[Dataset entries]
-*-

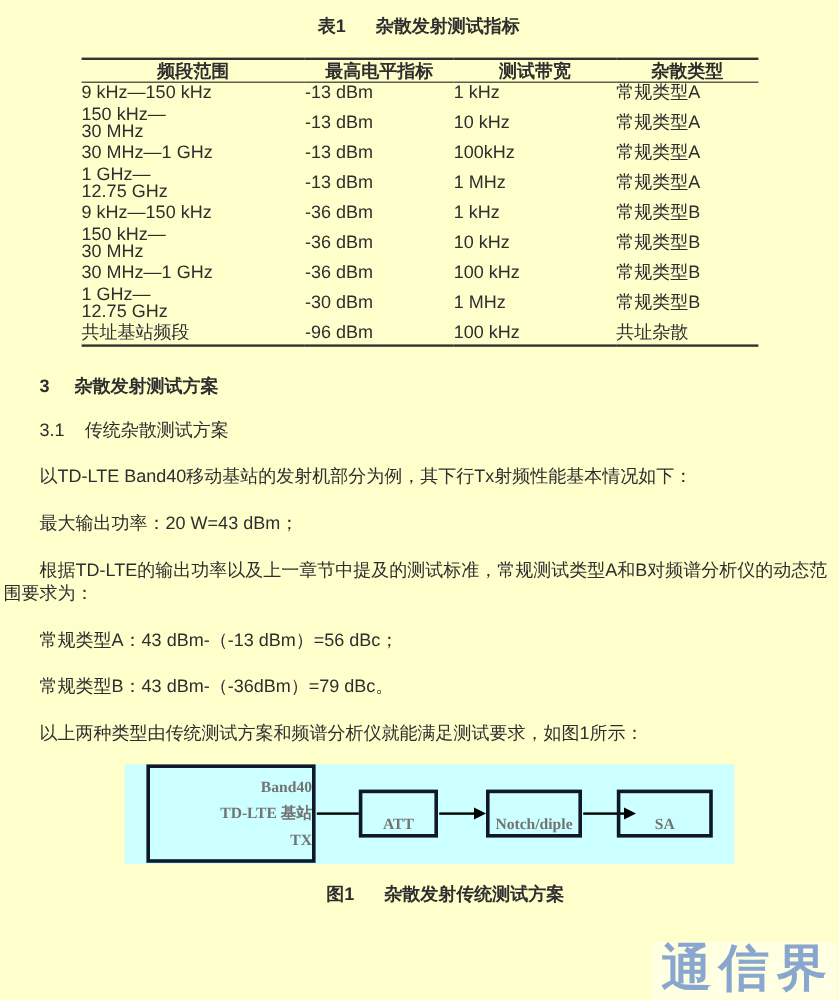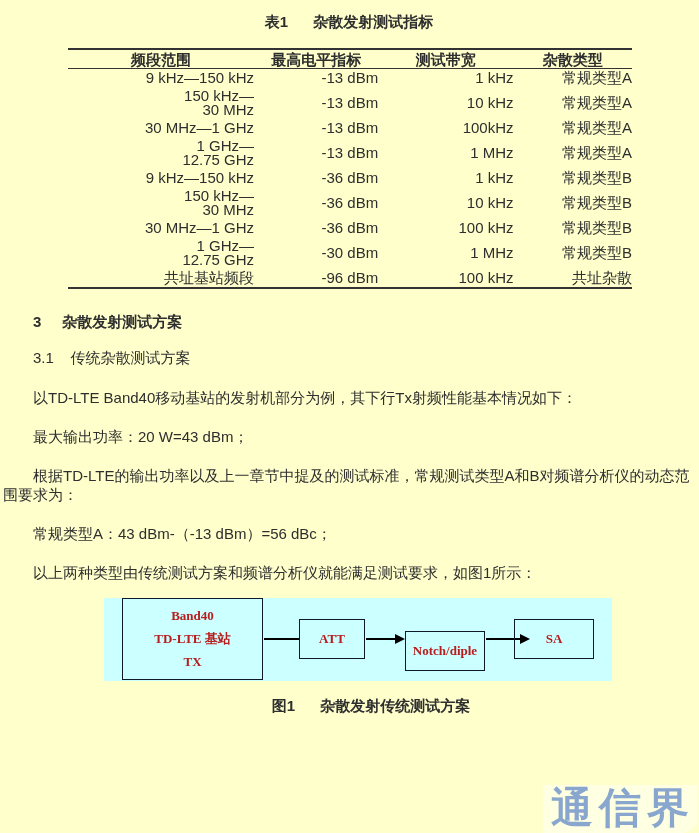--- a/index.html
+++ b/index.html
@@ -14,7 +14,6 @@
     color: #2e2e2e;
     font-family: "Liberation Sans", "DejaVu Sans", sans-serif;
     font-size: 15px;
-    border-radius: 18px;
   }
   .content { padding: 0 4px 0 3px; }
 

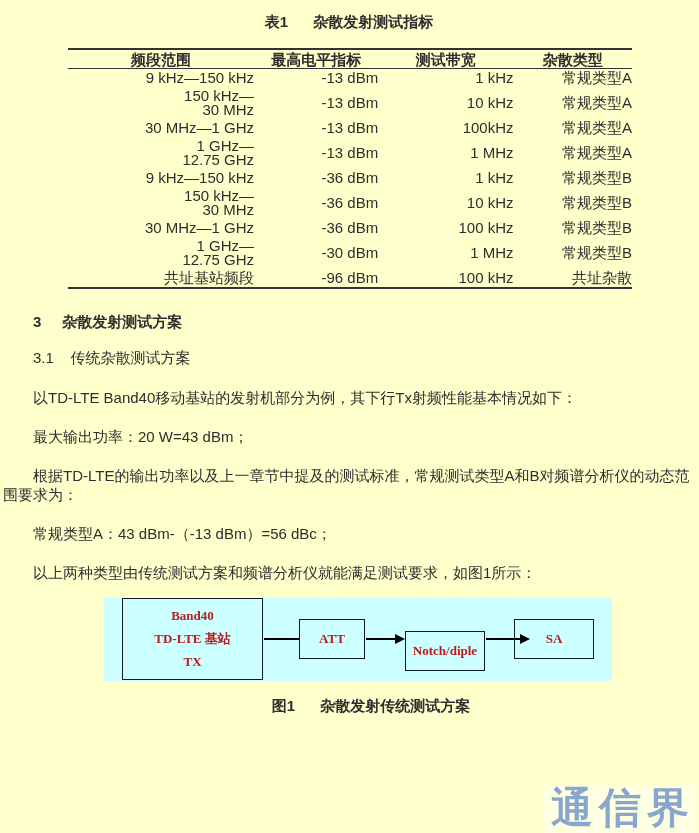--- a/index.html
+++ b/index.html
@@ -42,7 +42,7 @@
     line-height: 15px;
   }
   table.spec td {
-    text-align: right;
+    text-align: left;
     padding: 2px 0;
     font-size: 15px;
     line-height: 14px;

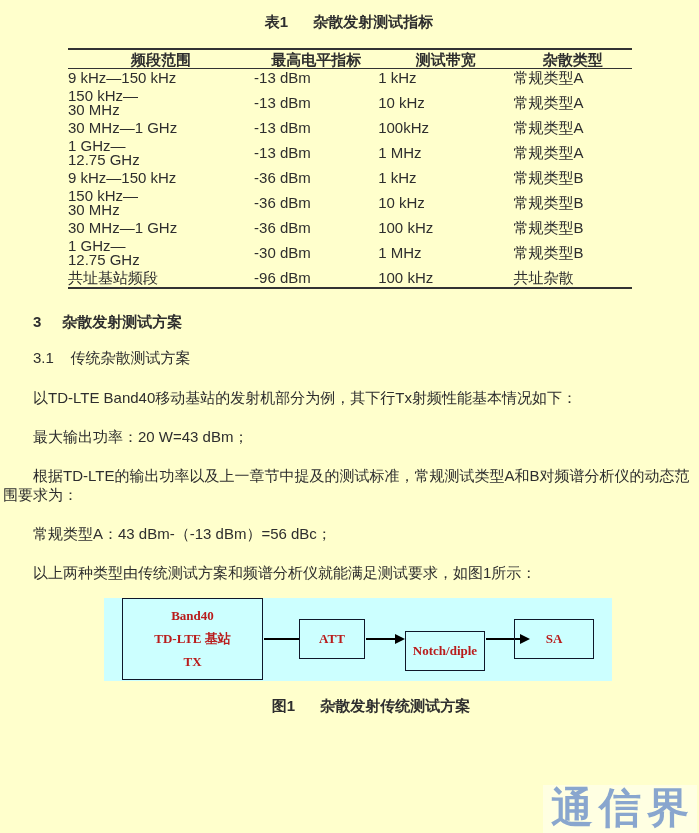--- a/index.html
+++ b/index.html
@@ -233,6 +233,7 @@
     <p class="para">最大输出功率：20 W=43 dBm；</p>
     <p class="para">根据TD-LTE的输出功率以及上一章节中提及的测试标准，常规测试类型A和B对频谱分析仪的动态范围要求为：</p>
     <p class="para">常规类型A：43 dBm-（-13 dBm）=56 dBc；</p>
+    <p class="para">常规类型B：43 dBm-（-36dBm）=79 dBc。</p>
     <p class="para">以上两种类型由传统测试方案和频谱分析仪就能满足测试要求，如图1所示：</p>
 
     <div class="diagram">

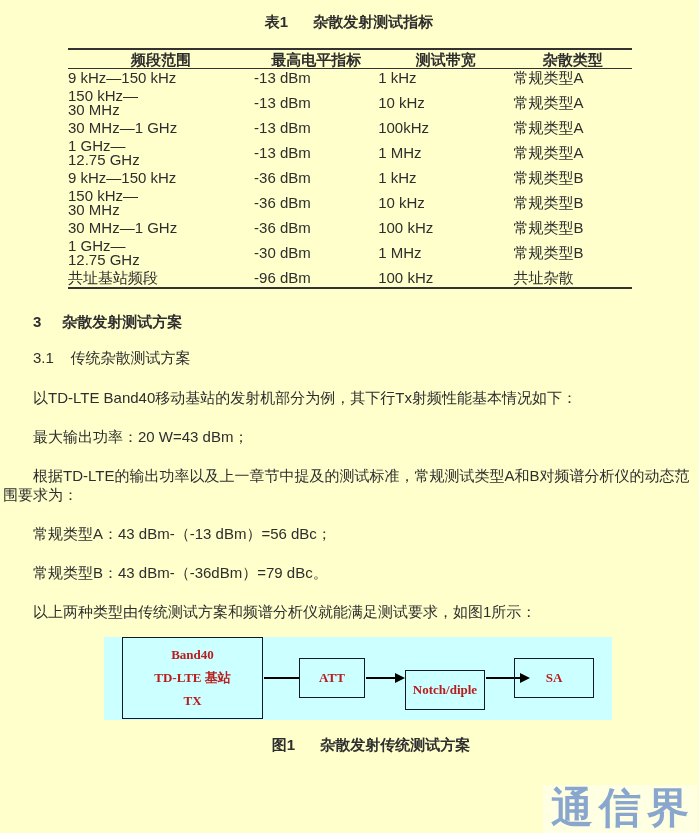--- a/index.html
+++ b/index.html
@@ -77,13 +77,13 @@
   }
   .dbox {
     position: absolute;
-    border: 1px solid #0f172a;
+    border: 3px solid #0f172a;
     font-family: "Liberation Serif", "DejaVu Serif", serif;
     font-weight: bold;
     font-size: 13px;
-    color: #b91c1c;
+    color: #737373;
     display: flex;
-    align-items: center;
+    align-items: flex-end;
     justify-content: center;
     text-align: center;
   }

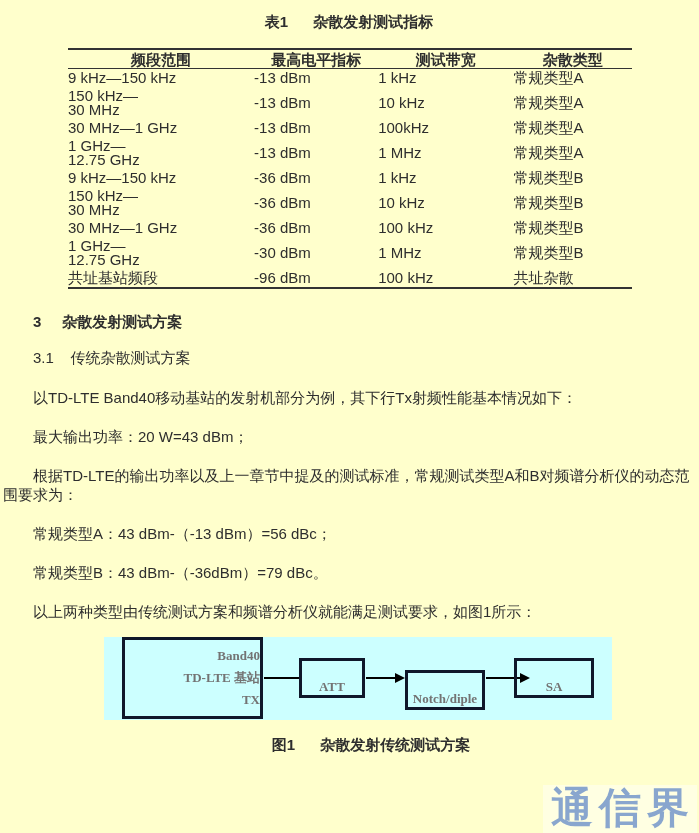--- a/index.html
+++ b/index.html
@@ -94,7 +94,7 @@
     padding: 3px 0;
   }
   .box-att   { left: 195px; top: 21px; width: 66px; height: 40px; }
-  .box-notch { left: 301px; top: 33px; width: 80px; height: 40px; }
+  .box-notch { left: 301px; top: 21px; width: 80px; height: 40px; }
   .box-sa    { left: 410px; top: 21px; width: 80px; height: 40px; font-family: Liberation Serif, serif; }
   .conn {
     position: absolute;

-*-

[Task statement]
Would you output the full listing exactly as it stands, minus the images?

[Exercise output]
--- a/index.html
+++ b/index.html
@@ -14,7 +14,6 @@
     color: #2e2e2e;
     font-family: "Liberation Sans", "DejaVu Sans", sans-serif;
     font-size: 15px;
-    border-radius: 18px;
   }
   .content { padding: 0 4px 0 3px; }
 

--- a/index.html
+++ b/index.html
@@ -42,7 +42,7 @@
     line-height: 15px;
   }
   table.spec td {
-    text-align: right;
+    text-align: left;
     padding: 2px 0;
     font-size: 15px;
     line-height: 14px;

--- a/index.html
+++ b/index.html
@@ -233,6 +233,7 @@
     <p class="para">最大输出功率：20 W=43 dBm；</p>
     <p class="para">根据TD-LTE的输出功率以及上一章节中提及的测试标准，常规测试类型A和B对频谱分析仪的动态范围要求为：</p>
     <p class="para">常规类型A：43 dBm-（-13 dBm）=56 dBc；</p>
+    <p class="para">常规类型B：43 dBm-（-36dBm）=79 dBc。</p>
     <p class="para">以上两种类型由传统测试方案和频谱分析仪就能满足测试要求，如图1所示：</p>
 
     <div class="diagram">

--- a/index.html
+++ b/index.html
@@ -77,13 +77,13 @@
   }
   .dbox {
     position: absolute;
-    border: 1px solid #0f172a;
+    border: 3px solid #0f172a;
     font-family: "Liberation Serif", "DejaVu Serif", serif;
     font-weight: bold;
     font-size: 13px;
-    color: #b91c1c;
+    color: #737373;
     display: flex;
-    align-items: center;
+    align-items: flex-end;
     justify-content: center;
     text-align: center;
   }

--- a/index.html
+++ b/index.html
@@ -94,7 +94,7 @@
     padding: 3px 0;
   }
   .box-att   { left: 195px; top: 21px; width: 66px; height: 40px; }
-  .box-notch { left: 301px; top: 33px; width: 80px; height: 40px; }
+  .box-notch { left: 301px; top: 21px; width: 80px; height: 40px; }
   .box-sa    { left: 410px; top: 21px; width: 80px; height: 40px; font-family: Liberation Serif, serif; }
   .conn {
     position: absolute;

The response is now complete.